Member Avatar for gretty

Hi, can you help me just write an algorithm (not coding) to solve to this task. I have to write a program that takes in 3 points on a graph & determines if they form a right-angled triangle. More detail below.

Can you give me some advice on how to work out the lengths of each side of the triangle.
For eg; I input point 1 (p1), then I input p2 & p3.
I then use the equation p2.x - p1.x to get l1 (length 1).
I then use the equation p2.x - p1.x to get l2 (length 2).
If l1 > l2 then l1 is the hypotenuse, else l2 is the hypotenuse.
and so on.

Modify program triangle.cpp (available on Moodle) using struct that defines a two-dimensional Point (x,y), and include a Boolean function isRightTriangle, which takes three parameters of type Point and returns true if the three points form a right-angled triangle, and false otherwise.

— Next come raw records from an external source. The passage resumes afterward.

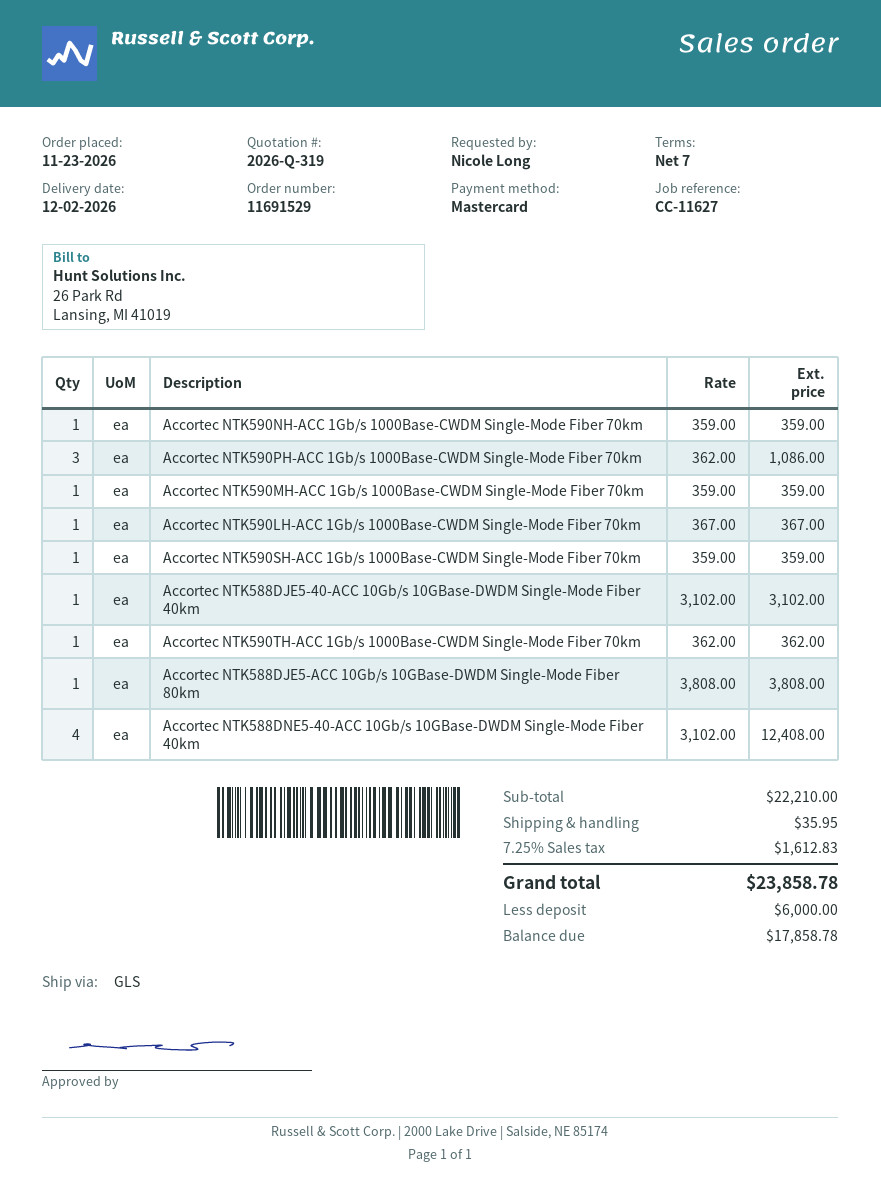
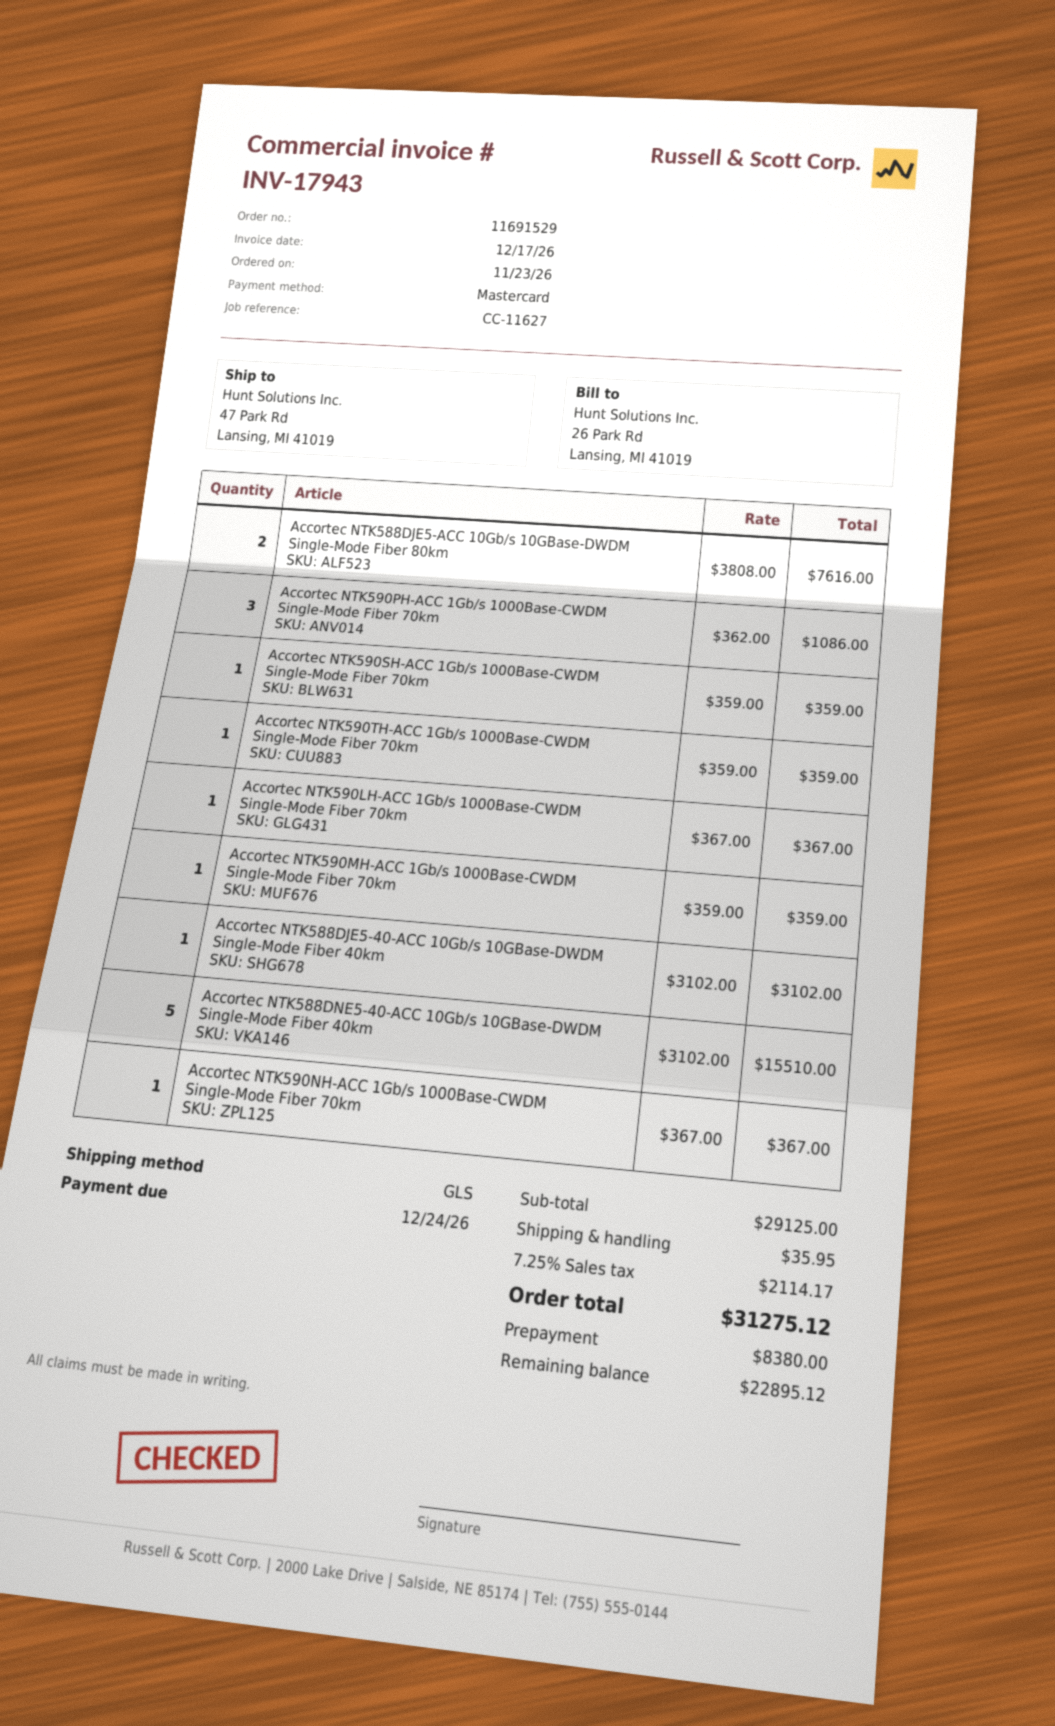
Accortec NTK590NH-ACC 1Gb/s 1000Base-CWDM Single-Mode Fiber 70km: 1 x 359.00 = 359.00 -> 1 x 367.00 = 367.00
Accortec NTK590TH-ACC 1Gb/s 1000Base-CWDM Single-Mode Fiber 70km: 1 x 362.00 = 362.00 -> 1 x 359.00 = 359.00
Accortec NTK588DJE5-ACC 10Gb/s 10GBase-DWDM Single-Mode Fiber 80km: 1 x 3808.00 = 3808.00 -> 2 x 3808.00 = 7616.00
Accortec NTK588DNE5-40-ACC 10Gb/s 10GBase-DWDM Single-Mode Fiber 40km: 4 x 3102.00 = 12408.00 -> 5 x 3102.00 = 15510.00
subtotal: 22210.00 -> 29125.00
tax: 7.25% = 1612.83 -> 7.25% = 2114.17
total: 23858.78 -> 31275.12
deposit: 6000.00 -> 8380.00
balance: 17858.78 -> 22895.12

Note:1.For a right-angled triangle (refer to http://en.wikipedia.org/wiki/Right-angled_triangle), the square of the length of the hypotenuse equals the sum of the squares of the lengths of the two other sides. If the hypotenuse has length c, and the legs have lengths a and b, then the theorem states that a^2 + b^2 = c^2.

2.For example, three points (0, 0), (0, 1) and (2, 0) form a right-angled triangle.

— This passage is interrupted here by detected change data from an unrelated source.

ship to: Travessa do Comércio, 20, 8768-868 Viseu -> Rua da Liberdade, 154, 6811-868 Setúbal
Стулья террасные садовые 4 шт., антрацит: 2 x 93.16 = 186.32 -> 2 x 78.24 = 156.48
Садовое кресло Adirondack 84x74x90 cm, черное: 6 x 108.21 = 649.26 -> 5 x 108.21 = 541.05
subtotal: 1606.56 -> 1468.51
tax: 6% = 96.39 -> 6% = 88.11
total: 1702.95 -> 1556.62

Two examples are listed as follows:
Example 1:
Enter two integers for point 1: 0 0 Enter two integers for point 2: 0 1 Enter two integers for point 3: 2 0 The three points form a right-angled triangle.

Example 2:
Enter two integers for point 1: 1 1 Enter two integers for point 2: 3 0 Enter two integers for point 3: 0 0 The three points don't form a right-angled triangle.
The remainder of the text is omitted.